Hi, there,
I am using C67x DSP FastRTS library for single precision's sine and cosine functions. We are trying to increase the executions of sine/cosine functions. So we'd like to use the FastRTS (Inlining) Pipelining w/128 Calls.
According to the benchmark of FastRTS library (c67xfastRTS_Benchmarking.pdf), the FastRTS (Inlining) Pipelining w/128 Calls will increase the processing speed significantly.
For example, for sine function: FastRTS need 69 cycles, while FastRTS (Inlining) Pipelining w/128 Calls only need 17 cycles.
However, I implemented it into the DSP, and measured the processing time. I found FastRTS (Inlining) Pipelining w/128 Calls took much longer processing time than FastRTS. The function calls in my DSP code is below.
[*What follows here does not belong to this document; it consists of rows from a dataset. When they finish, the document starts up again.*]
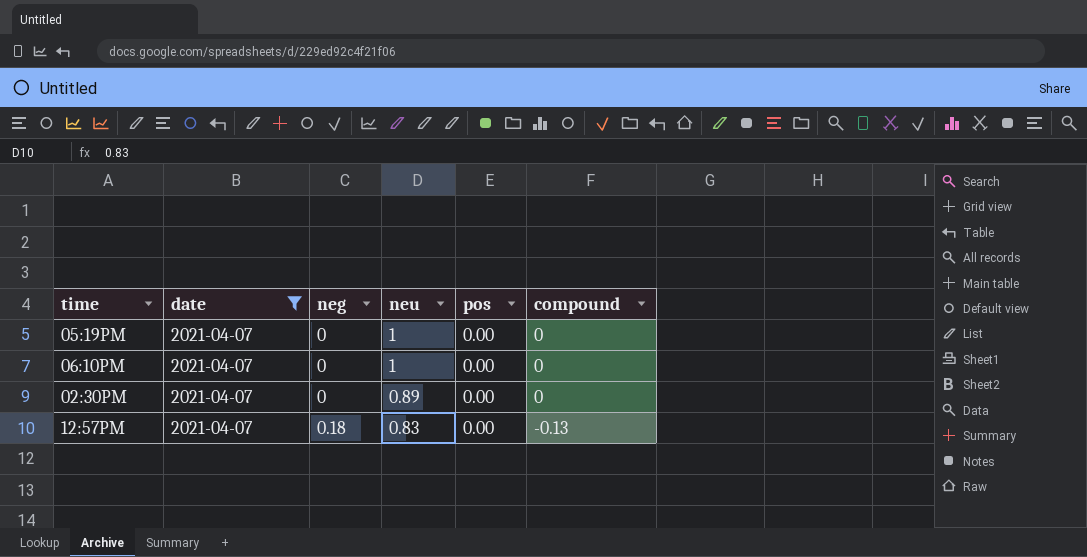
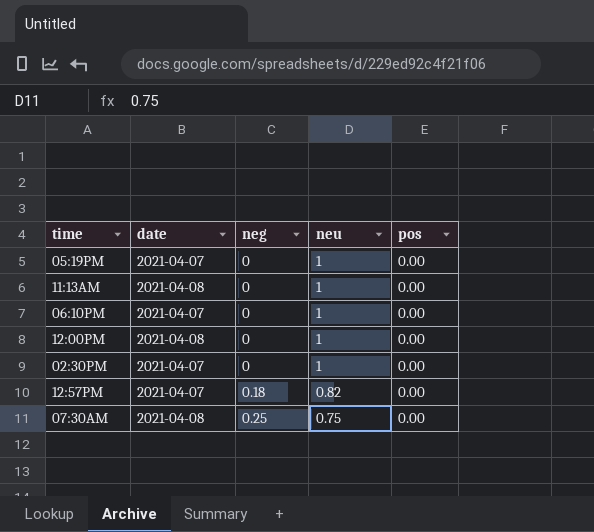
filter: date = 2021-04-07 -> none
column compound | position: 6 -> none
02:30PM | neu: 0.89 -> 1
12:57PM | neu: 0.83 -> 0.82

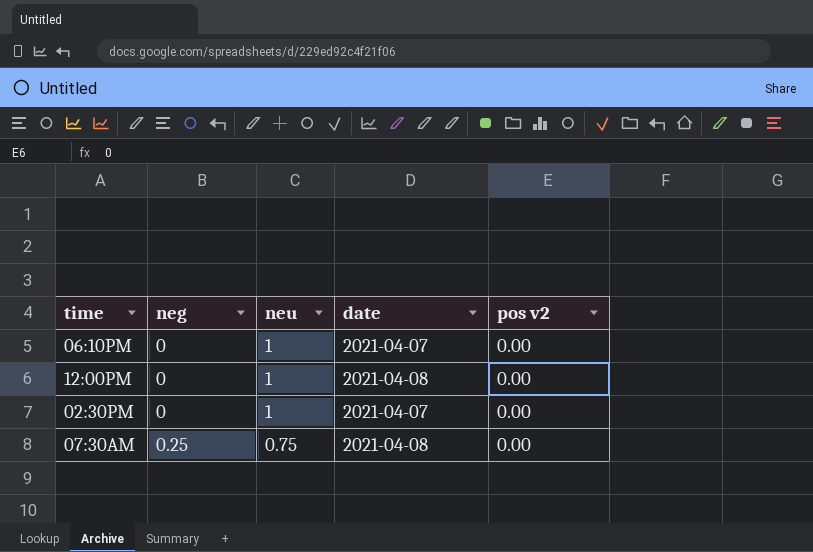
column date | position: 2 -> 4
column name: pos -> pos v2
row 05:19PM: 2021-04-07 | 0 | 1 | 0.00 -> none
row 11:13AM: 2021-04-08 | 0 | 1 | 0.00 -> none
row 12:57PM: 2021-04-07 | 0.18 | 0.82 | 0.00 -> none

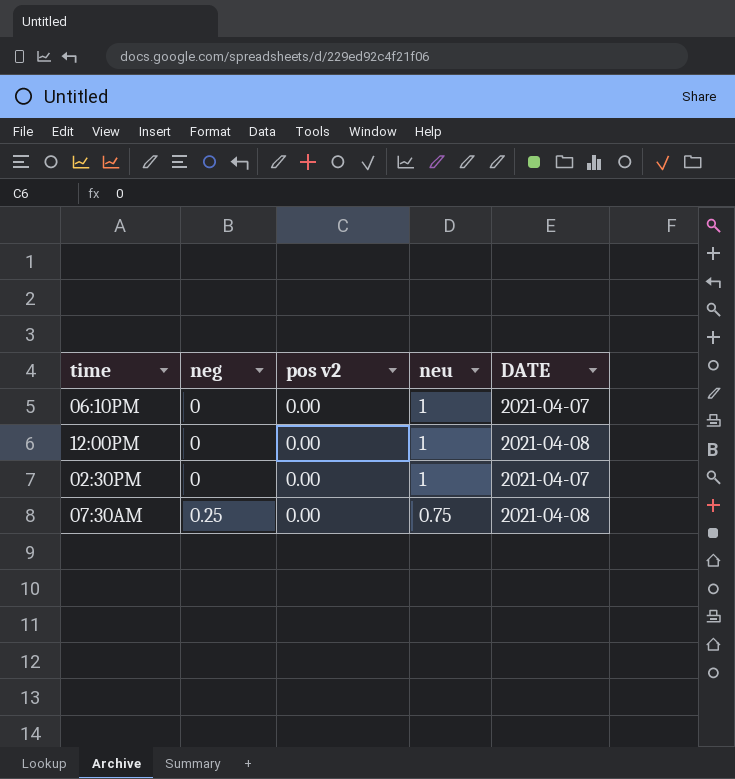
column pos v2 | position: 5 -> 3
column name: date -> DATE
(1). test_a = sinsp(value_a); // processing time is about 70 cycles;
(2). test_b = sinsp_i(value_b); // processing time is about 130 cycles;
Could you please tell me what's the bug to make FastRTS (Inlining) Pipelining w/128 Calls not working as the benchmark declares? How can I invoke the function of FastRTS (Inlining) Pipelining w/128 Calls, in order to make its processing time to be 17 cycles?
Thank you.